Los Lanzallamas
Los Lanzallamas Defienden las esquinas de la fortaleza torres triangulares, de manera que presenten con el vértice “poco blanco a los proyectiles de las bombardas”. El pequeño Erdosain ha observado que las piedras resbalan en el ángulo de los muros y causan menos efecto “destructor” que en las superficies planas.
Las gallinas, que conocen al niño, dejan de picotear el suelo para mirarlo atentamente. A veces el gallo aplasta el lomo de un ave. Erdosain no le concede mayor importancia a este acto, aunque esta falta de curiosidad no le impide preguntarse de vez en cuando, con cierta indecisión abstraída: “¿Por qué el gallo hará eso?”.
Erdosain a los siete años es absolutamente puro.
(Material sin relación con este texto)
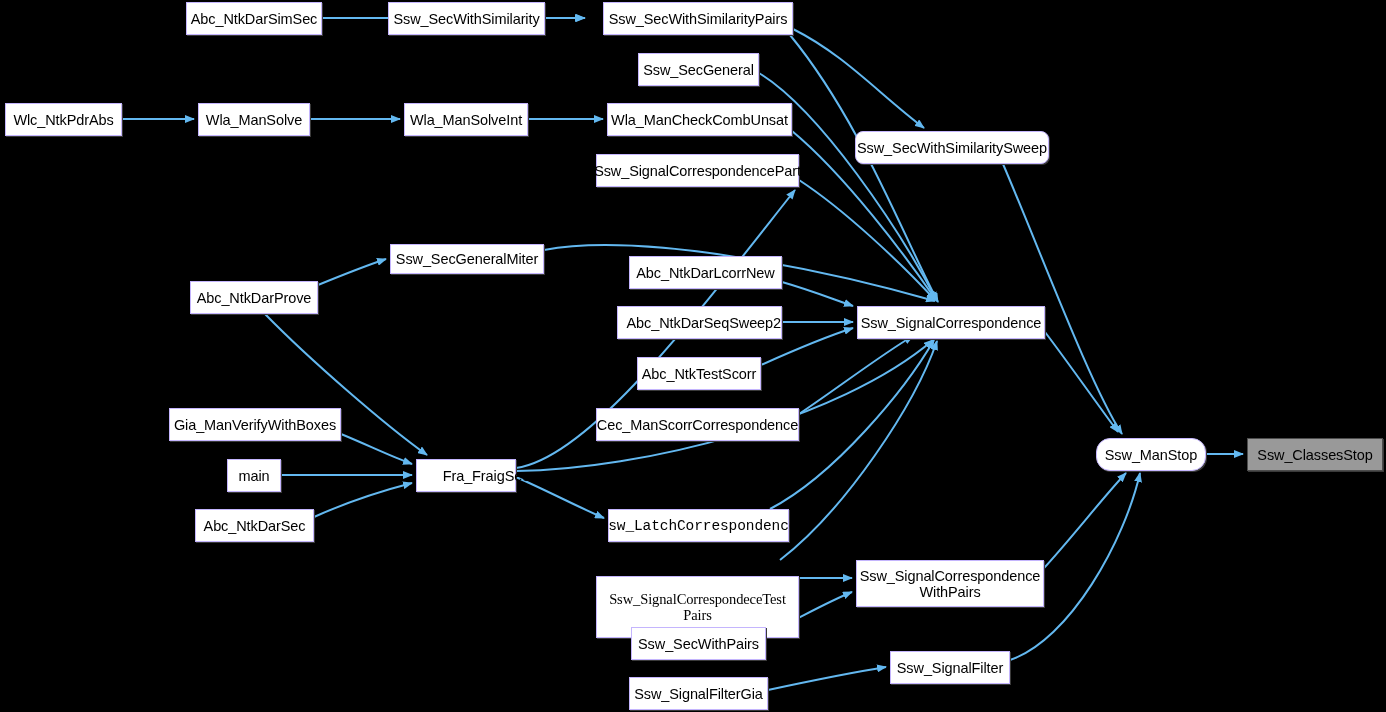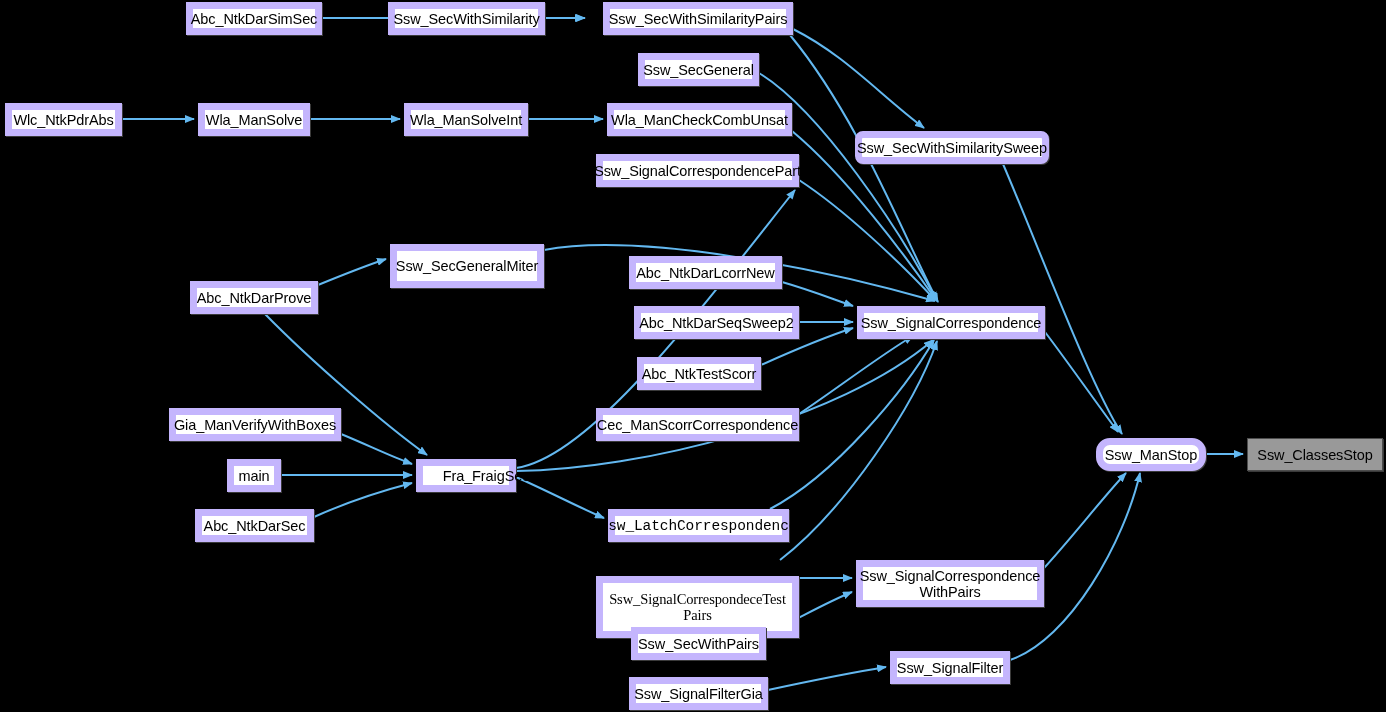"Abc_NtkDarSimSec" .node { border: 7px solid #c4b5fd -> 1px solid #c4b5fd }
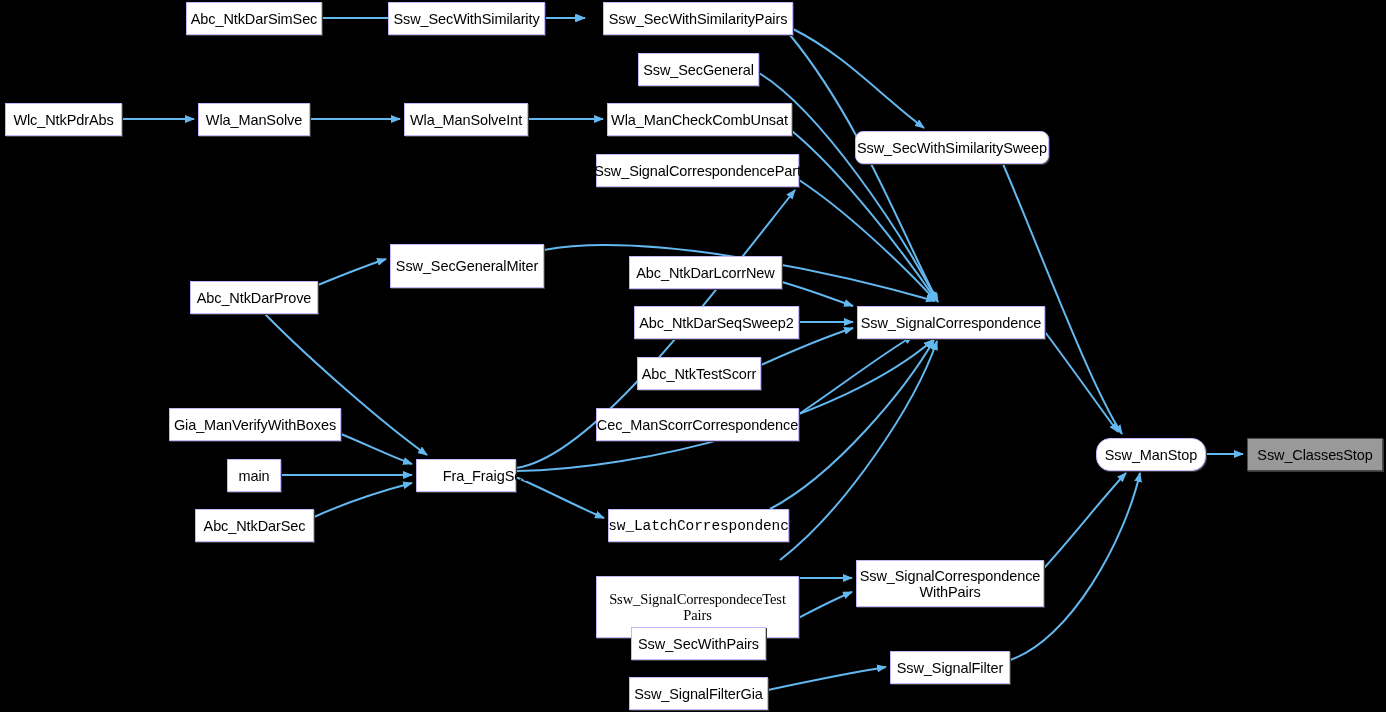"Ssw_SecGeneralMiter" div.node { height: 44px -> 30px }
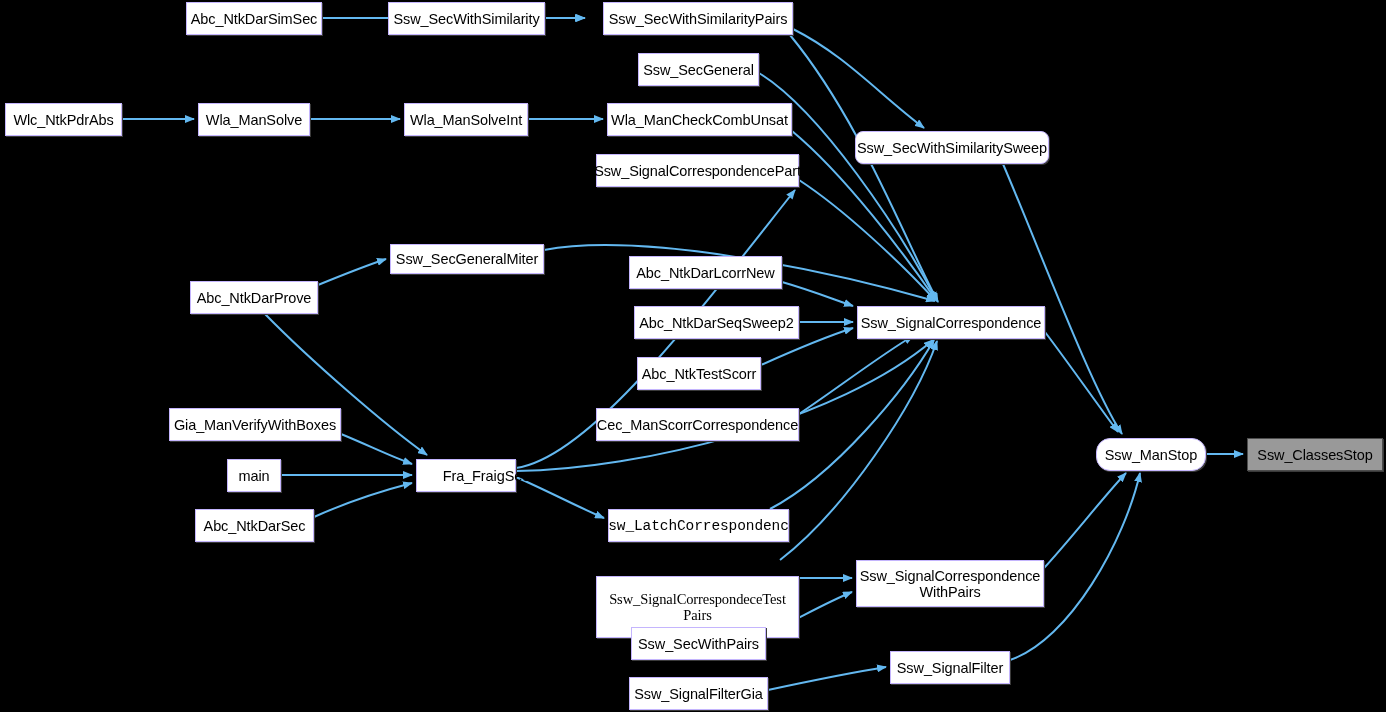"Abc_NtkDarSeqSweep2" div.node { justify-content: none -> flex-end; left: 634px -> 617px }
Aborrece instintivamente a los chicos que dicen obscenidades. Quisiera no avergonzarse de escucharlas, pero la sangre sube a sus mejillas cuando se pronuncia una mala palabra.
Ahora lo que absorbe su atención es la fortaleza, secándose al sol. La contempla con orgullo de arquitecto. Luego, cavila un instante: ¿a qué héroe puede convertírselo en habitante de la fortaleza? ¿A un pirata o a un general? Si es general, tiene que vivir en la costa de África. Pero el general no puede ser buena persona, porque si no, él no lo sitiaría en la fortaleza, que va a destruir a cañonazos.